-- DATASET CONTENT follows --
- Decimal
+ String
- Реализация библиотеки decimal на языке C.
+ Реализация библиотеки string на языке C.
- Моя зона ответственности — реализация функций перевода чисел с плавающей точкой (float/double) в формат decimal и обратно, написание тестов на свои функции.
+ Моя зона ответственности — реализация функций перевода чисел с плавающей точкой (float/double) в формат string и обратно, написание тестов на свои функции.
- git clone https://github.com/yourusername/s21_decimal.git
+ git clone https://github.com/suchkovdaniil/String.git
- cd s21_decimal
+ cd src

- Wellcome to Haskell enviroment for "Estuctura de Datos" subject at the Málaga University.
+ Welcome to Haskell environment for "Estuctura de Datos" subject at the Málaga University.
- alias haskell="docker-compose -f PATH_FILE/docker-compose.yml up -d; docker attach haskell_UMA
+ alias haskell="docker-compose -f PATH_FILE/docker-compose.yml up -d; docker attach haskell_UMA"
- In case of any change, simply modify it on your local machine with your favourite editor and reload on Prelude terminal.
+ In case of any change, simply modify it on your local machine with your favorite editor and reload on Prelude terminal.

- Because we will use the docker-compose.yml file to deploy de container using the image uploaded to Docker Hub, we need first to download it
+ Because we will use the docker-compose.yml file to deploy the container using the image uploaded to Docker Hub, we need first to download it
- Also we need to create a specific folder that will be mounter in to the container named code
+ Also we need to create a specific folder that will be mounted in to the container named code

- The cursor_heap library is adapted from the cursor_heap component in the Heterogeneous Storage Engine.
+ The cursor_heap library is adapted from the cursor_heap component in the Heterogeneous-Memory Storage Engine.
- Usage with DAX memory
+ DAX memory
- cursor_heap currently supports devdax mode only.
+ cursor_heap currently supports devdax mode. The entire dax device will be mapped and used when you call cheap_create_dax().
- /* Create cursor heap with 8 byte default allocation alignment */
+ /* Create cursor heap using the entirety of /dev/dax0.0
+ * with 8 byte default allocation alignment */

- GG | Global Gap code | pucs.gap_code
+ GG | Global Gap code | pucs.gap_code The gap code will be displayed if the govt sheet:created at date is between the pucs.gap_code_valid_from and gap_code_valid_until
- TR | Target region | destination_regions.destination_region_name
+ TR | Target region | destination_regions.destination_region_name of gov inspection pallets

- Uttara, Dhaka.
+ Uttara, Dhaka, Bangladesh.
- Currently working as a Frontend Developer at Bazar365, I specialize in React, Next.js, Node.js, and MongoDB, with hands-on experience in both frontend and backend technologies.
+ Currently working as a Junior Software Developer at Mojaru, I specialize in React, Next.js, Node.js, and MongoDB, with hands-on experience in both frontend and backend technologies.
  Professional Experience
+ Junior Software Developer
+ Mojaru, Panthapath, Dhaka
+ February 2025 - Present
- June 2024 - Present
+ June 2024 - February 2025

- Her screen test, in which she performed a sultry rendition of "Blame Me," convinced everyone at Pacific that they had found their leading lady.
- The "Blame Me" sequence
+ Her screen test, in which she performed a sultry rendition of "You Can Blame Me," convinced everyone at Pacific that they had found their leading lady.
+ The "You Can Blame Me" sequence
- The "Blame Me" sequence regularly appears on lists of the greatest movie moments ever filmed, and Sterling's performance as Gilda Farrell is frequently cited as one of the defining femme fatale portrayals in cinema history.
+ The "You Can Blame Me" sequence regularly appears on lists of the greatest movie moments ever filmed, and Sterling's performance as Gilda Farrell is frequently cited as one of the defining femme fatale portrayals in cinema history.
-- DATASET CONTENT concluded --
- [EXERCISE PROMPT]
All of the records above are to be printed again exactly as they appear.

- [RESULT]
- Decimal
+ String
- Реализация библиотеки decimal на языке C.
+ Реализация библиотеки string на языке C.
- Моя зона ответственности — реализация функций перевода чисел с плавающей точкой (float/double) в формат decimal и обратно, написание тестов на свои функции.
+ Моя зона ответственности — реализация функций перевода чисел с плавающей точкой (float/double) в формат string и обратно, написание тестов на свои функции.
- git clone https://github.com/yourusername/s21_decimal.git
+ git clone https://github.com/suchkovdaniil/String.git
- cd s21_decimal
+ cd src

- Wellcome to Haskell enviroment for "Estuctura de Datos" subject at the Málaga University.
+ Welcome to Haskell environment for "Estuctura de Datos" subject at the Málaga University.
- alias haskell="docker-compose -f PATH_FILE/docker-compose.yml up -d; docker attach haskell_UMA
+ alias haskell="docker-compose -f PATH_FILE/docker-compose.yml up -d; docker attach haskell_UMA"
- In case of any change, simply modify it on your local machine with your favourite editor and reload on Prelude terminal.
+ In case of any change, simply modify it on your local machine with your favorite editor and reload on Prelude terminal.

- Because we will use the docker-compose.yml file to deploy de container using the image uploaded to Docker Hub, we need first to download it
+ Because we will use the docker-compose.yml file to deploy the container using the image uploaded to Docker Hub, we need first to download it
- Also we need to create a specific folder that will be mounter in to the container named code
+ Also we need to create a specific folder that will be mounted in to the container named code

- The cursor_heap library is adapted from the cursor_heap component in the Heterogeneous Storage Engine.
+ The cursor_heap library is adapted from the cursor_heap component in the Heterogeneous-Memory Storage Engine.
- Usage with DAX memory
+ DAX memory
- cursor_heap currently supports devdax mode only.
+ cursor_heap currently supports devdax mode. The entire dax device will be mapped and used when you call cheap_create_dax().
- /* Create cursor heap with 8 byte default allocation alignment */
+ /* Create cursor heap using the entirety of /dev/dax0.0
+ * with 8 byte default allocation alignment */

- GG | Global Gap code | pucs.gap_code
+ GG | Global Gap code | pucs.gap_code The gap code will be displayed if the govt sheet:created at date is between the pucs.gap_code_valid_from and gap_code_valid_until
- TR | Target region | destination_regions.destination_region_name
+ TR | Target region | destination_regions.destination_region_name of gov inspection pallets

- Uttara, Dhaka.
+ Uttara, Dhaka, Bangladesh.
- Currently working as a Frontend Developer at Bazar365, I specialize in React, Next.js, Node.js, and MongoDB, with hands-on experience in both frontend and backend technologies.
+ Currently working as a Junior Software Developer at Mojaru, I specialize in React, Next.js, Node.js, and MongoDB, with hands-on experience in both frontend and backend technologies.
  Professional Experience
+ Junior Software Developer
+ Mojaru, Panthapath, Dhaka
+ February 2025 - Present
- June 2024 - Present
+ June 2024 - February 2025

- Her screen test, in which she performed a sultry rendition of "Blame Me," convinced everyone at Pacific that they had found their leading lady.
- The "Blame Me" sequence
+ Her screen test, in which she performed a sultry rendition of "You Can Blame Me," convinced everyone at Pacific that they had found their leading lady.
+ The "You Can Blame Me" sequence
- The "Blame Me" sequence regularly appears on lists of the greatest movie moments ever filmed, and Sterling's performance as Gilda Farrell is frequently cited as one of the defining femme fatale portrayals in cinema history.
+ The "You Can Blame Me" sequence regularly appears on lists of the greatest movie moments ever filmed, and Sterling's performance as Gilda Farrell is frequently cited as one of the defining femme fatale portrayals in cinema history.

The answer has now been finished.